One of the things that has made the revision of BEST a success is the support from leadership, specifically the Dean and Associate Dean of the School of Access. “All the pieces were aligned going through the program review cycle – in addition to Curriculum Development, they brought eLearning in at the beginning of the review process and had leadership behind them all the way. They ended up with the right people on the team.”
So now, we have a tuition-free, seven-week program with four discreet modules, operating as one course using open educational resources, and taught entirely online. But Deidre reminded me that “they’re not teaching a subject; they’re teaching people confidence building and self-belief. They’re teaching about growth mindset and all those intangible things like self-leadership. I think it’s amazing that that they’re able to build this community online in a safe place for people to share and grow.” And in only seven weeks. In addition, Monique adds that the BEST team “worked to Indigenize the curriculum as they went. Because the Indigenous ways of learning are how you build community, representing the core values of the program which is about developing from the inside out and building community where everyone has a story and grows at their own pace.”
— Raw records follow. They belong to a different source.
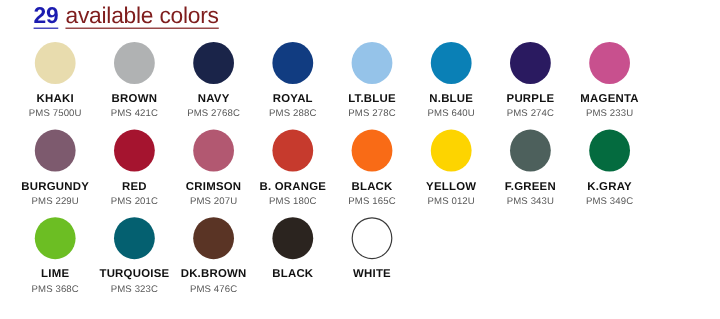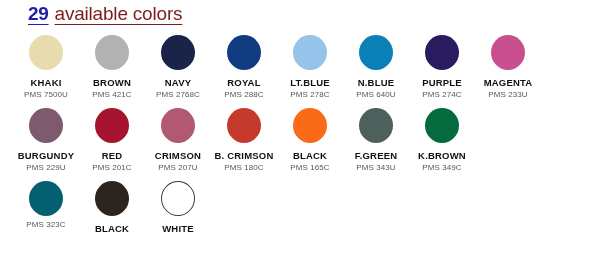--- a/index.html
+++ b/index.html
@@ -191,51 +191,73 @@
           <div class="swatch-wrap">
             <div class="swatch" style="background: rgb(178, 88, 113);"></div>
           </div>
           <div class="swatch-name">CRIMSON</div>
           <div class="swatch-code">PMS 207U</div>
         </div>
         <div class="color-cell">
           <div class="swatch-wrap">
             <div class="swatch" style="background: rgb(198, 58, 45);"></div>
           </div>
-          <div class="swatch-name">B. CRIMSON</div>
+          <div class="swatch-name">B. ORANGE</div>
           <div class="swatch-code">PMS 180C</div>
         </div>
         <div class="color-cell">
           <div class="swatch-wrap">
             <div class="swatch" style="background: rgb(249, 107, 22);"></div>
           </div>
           <div class="swatch-name">BLACK</div>
           <div class="swatch-code">PMS 165C</div>
         </div>
         <div class="color-cell">
           <div class="swatch-wrap">
+            <div class="swatch" style="background: rgb(253, 212, 0);"></div>
+          </div>
+          <div class="swatch-name">YELLOW</div>
+          <div class="swatch-code">PMS 012U</div>
+        </div>
+        <div class="color-cell">
+          <div class="swatch-wrap">
             <div class="swatch" style="background: rgb(77, 96, 92);"></div>
           </div>
           <div class="swatch-name">F.GREEN</div>
           <div class="swatch-code">PMS 343U</div>
         </div>
         <div class="color-cell">
           <div class="swatch-wrap">
             <div class="swatch" style="background: rgb(4, 107, 63);"></div>
           </div>
-          <div class="swatch-name">K.BROWN</div>
+          <div class="swatch-name">K.GRAY</div>
           <div class="swatch-code">PMS 349C</div>
         </div>
       </div>
       <div class="color-row">
         <div class="color-cell">
           <div class="swatch-wrap">
+            <div class="swatch" style="background: rgb(108, 190, 35);"></div>
+          </div>
+          <div class="swatch-name">LIME</div>
+          <div class="swatch-code">PMS 368C</div>
+        </div>
+        <div class="color-cell">
+          <div class="swatch-wrap">
             <div class="swatch" style="background: rgb(4, 96, 112);"></div>
           </div>
+          <div class="swatch-name">TURQUOISE</div>
           <div class="swatch-code">PMS 323C</div>
+        </div>
+        <div class="color-cell">
+          <div class="swatch-wrap">
+            <div class="swatch" style="background: rgb(90, 52, 37);"></div>
+          </div>
+          <div class="swatch-name">DK.BROWN</div>
+          <div class="swatch-code">PMS 476C</div>
         </div>
         <div class="color-cell">
           <div class="swatch-wrap">
             <div class="swatch" style="background: rgb(43, 36, 31);"></div>
           </div>
           <div class="swatch-name">BLACK</div>
           <div class="swatch-code"></div>
         </div>
         <div class="color-cell">
           <div class="swatch-wrap">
Monique and Deidre reflect that the biggest reason BEST was challenging to put online was this emphasis on building community along with the personalised development piece, the pieces that make BEST a transformational and life-changing program for students. But by taking a risk, BEST has opened its doors to many more students than it could have reached by remaining a solely in-person program. Deidre says “The BEST team jumped off the boat into deep water and they swam. They more than just swam; they did the butterfly. They didn’t just dogpaddle, they were doing backflips off the high diving board.” Their dedication to the BEST program’s underlying principles, to trusting in others to guide them into the online environment, as well as working with students to get feedback on what was working and what wasn’t as they trialed the online course, has created a solid foundation for success.